Menyambut Hari Pahlawan, dunia kripto Tanah Air juga punya sosok-sosok inspiratif yang berjasa memperkenalkan teknologi blockchain ke publik Indonesia.
Mereka bukan pejuang bersenjata, melainkan “pahlawan digital” yang membangun ekosistem aset kripto lokal agar bisa bersaing di kancah global. Siapa saja?
Julius Agus Salim: Sosok di Balik Ekosistem KunciCoin
Didirikan oleh Julius Agus Salim (CEO & Founder) bersama Joko Crypto (Co-Founder), PT Famindo Kunci Sukses meluncurkan KunciCoin ($KUNCI) sebagai proyek blockchain generasi baru yang berfokus pada NFT, Metaverse, dan DeFi.
Berbasis di jaringan Binance Smart Chain (BSC), KunciCoin dikembangkan agar dapat terintegrasi ke Solana, menghadirkan sistem multi-chain dengan utilitas luas untuk sektor hiburan hingga ritel.
KunciCoin membangun berbagai proyek turunan yang membuat ekosistemnya hidup. Beberapa di antaranya:
- KunciGames.com – Platform Play-to-Earn untuk game AAA berbasis PC.
- KunciPlay – Layanan music streaming dengan integrasi NFT pertama di Indonesia.
- Qoinpay – Aplikasi pembayaran berbasis QRIS yang menjembatani aset kripto di lebih dari 12 juta merchant.
- KunciNFT – Marketplace NFT untuk musik, komedi, dan film.
- OMNIVR & Kunciverse – Pengalaman virtual reality interaktif.
- ARTOTEL Group & Hotel Tanjung Benoa – Program loyalitas berbasis blockchain.
KunciCoin juga menjalankan platform staking, layanan crypto mining, dan proyek energi IoT & solar panel. Kombinasi visi teknologi dan utilitas dunia nyata ini menjadikan Julius Agus Salim sebagai salah satu figur penting dalam upaya menghadirkan blockchain yang bisa diterapkan lintas industri di Indonesia.
Jimmy Siswanto Wong: Pendorong Inovasi di Palapa Token
Nama lain yang mencuri perhatian adalah Jimmy Siswanto Wong, CEO dari Palapa Token (PLPA).
Sebagai pengusaha berpengalaman di dunia web3 selama lebih dari lima tahun, Jimmy memiliki misi untuk memperkenalkan blockchain secara masif di Indonesia.

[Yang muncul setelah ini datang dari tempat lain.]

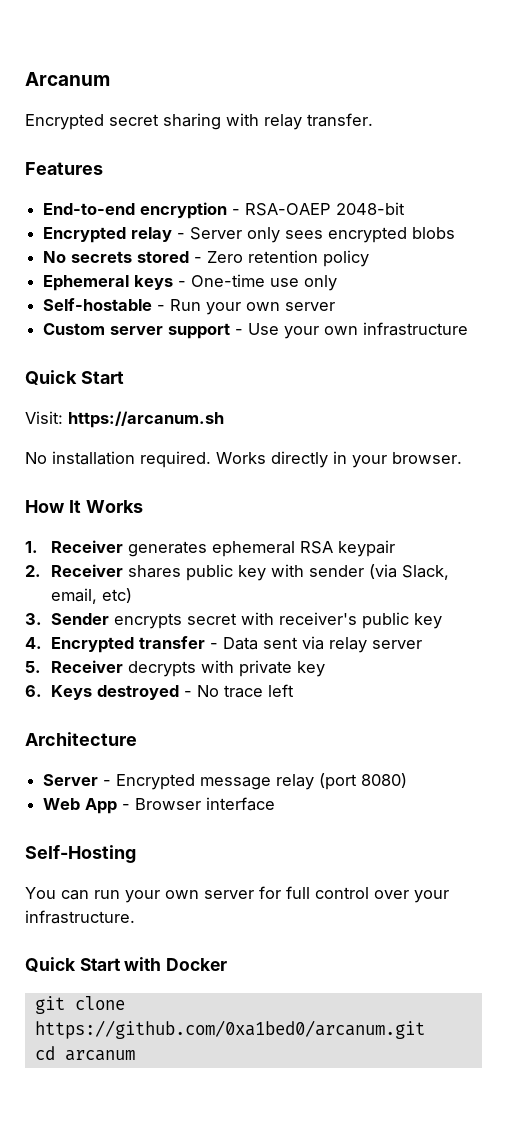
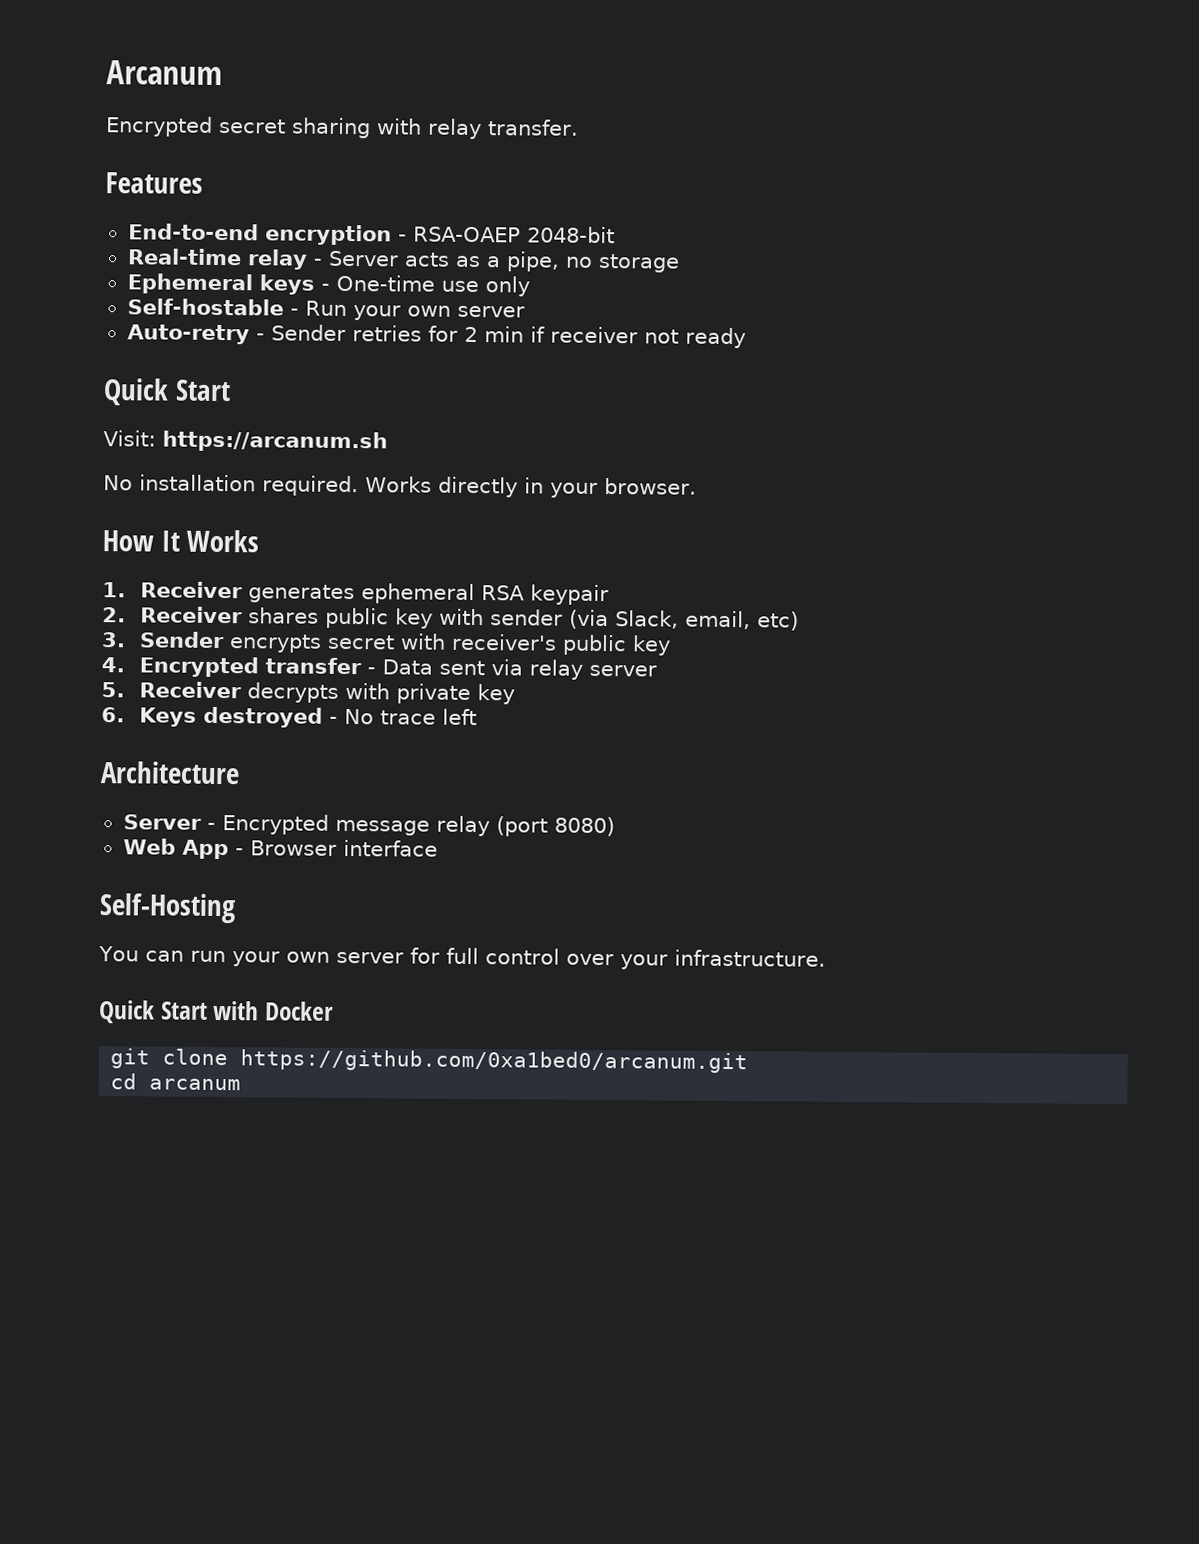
- Encrypted relay - Server only sees encrypted blobs
- No secrets stored - Zero retention policy
+ Real-time relay - Server acts as a pipe, no storage
- Custom server support - Use your own infrastructure
+ Auto-retry - Sender retries for 2 min if receiver not ready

Di bawah kepemimpinannya, Palapa dibangun sebagai proyek kripto yang menonjolkan transparansi, utilitas nyata, dan kolaborasi lintas industri.
Palapa tidak berdiri sendiri. Albert Kurniawan, CTO Palapa, berperan sebagai otak teknologinya. Albert punya pengalaman lebih dari 10 tahun di bidang keamanan infrastruktur IT dan lebih dari lima tahun di manajemen keamanan blockchain membuat Palapa dikenal sebagai proyek dengan standar keamanan tinggi.
Menariknya, Palapa Token sudah menjalin kerja sama dengan berbagai mitra besar di sektor keuangan dan kripto global, seperti Cardano, XRP Ledger, Polkadot, dan masih banyak lagi.
Kolaborasi ini memperkuat posisi Palapa sebagai salah satu proyek kripto lokal yang potensial menjadi bagian dari ekosistem Bittime dan pemain penting dalam perkembangan DeFi regional.
Refleksi Hari Pahlawan: Pionir Digital yang Patut Dikenang
Meski berbeda bidang dengan pahlawan nasional, kiprah Julius Agus Salim dan Jimmy Siswanto Wong menunjukkan semangat yang sama yakni membangun sesuatu yang bermanfaat bagi bangsa.
Di tengah dominasi aset global seperti Bitcoin dan Ethereum, mereka membawa semangat “pahlawan digital” yang berani menciptakan inovasi lokal dengan visi global.
Seiring meningkatnya adopsi kripto di Indonesia, peran para pionir seperti mereka akan semakin vital. Bukan hanya memperkenalkan teknologi, tapi juga membuka peluang ekonomi baru bagi masyarakat melalui blockchain, play-to-earn, NFT, hingga DeFi.